**Assignment**
The line containing "GitHub Pages URL." marks the start; return it and every line after it in the listing below, exactly, through the last.

**Entries supplied**
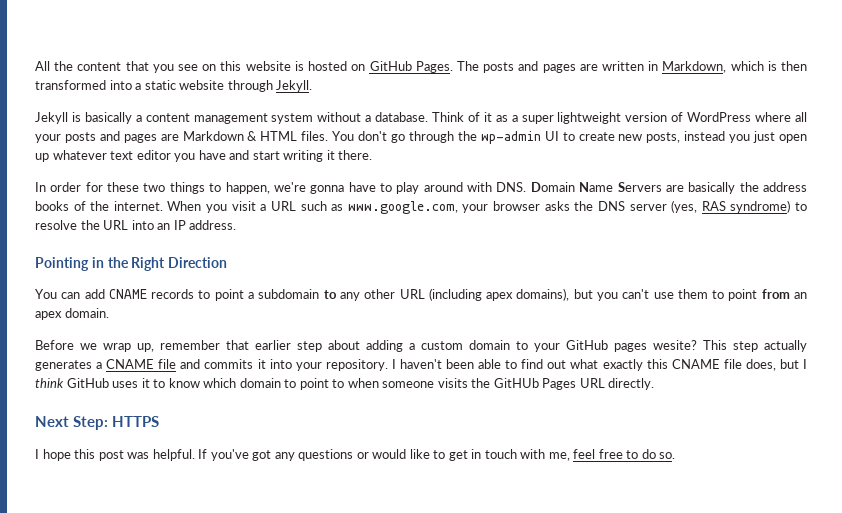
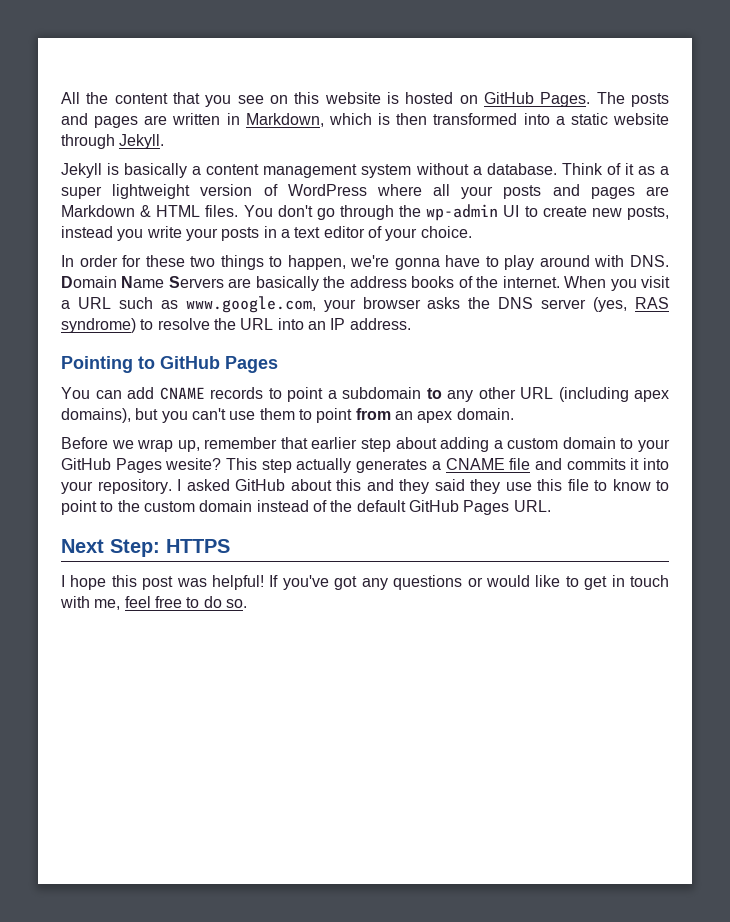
- You don't go through the wp-admin UI to create new posts, instead you just open up whatever text editor you have and start writing it there.
+ You don't go through the wp-admin UI to create new posts, instead you write your posts in a text editor of your choice.
- Pointing in the Right Direction
+ Pointing to GitHub Pages
- Before we wrap up, remember that earlier step about adding a custom domain to your GitHub pages wesite?
+ Before we wrap up, remember that earlier step about adding a custom domain to your GitHub Pages wesite?
- I haven't been able to find out what exactly this CNAME file does, but I think GitHub uses it to know which domain to point to when someone visits the GitHUb Pages URL directly.
+ I asked GitHub about this and they said they use this file to know to point to the custom domain instead of the default GitHub Pages URL.
- I hope this post was helpful.
+ I hope this post was helpful!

**Response**
+ I asked GitHub about this and they said they use this file to know to point to the custom domain instead of the default GitHub Pages URL.
- I hope this post was helpful.
+ I hope this post was helpful!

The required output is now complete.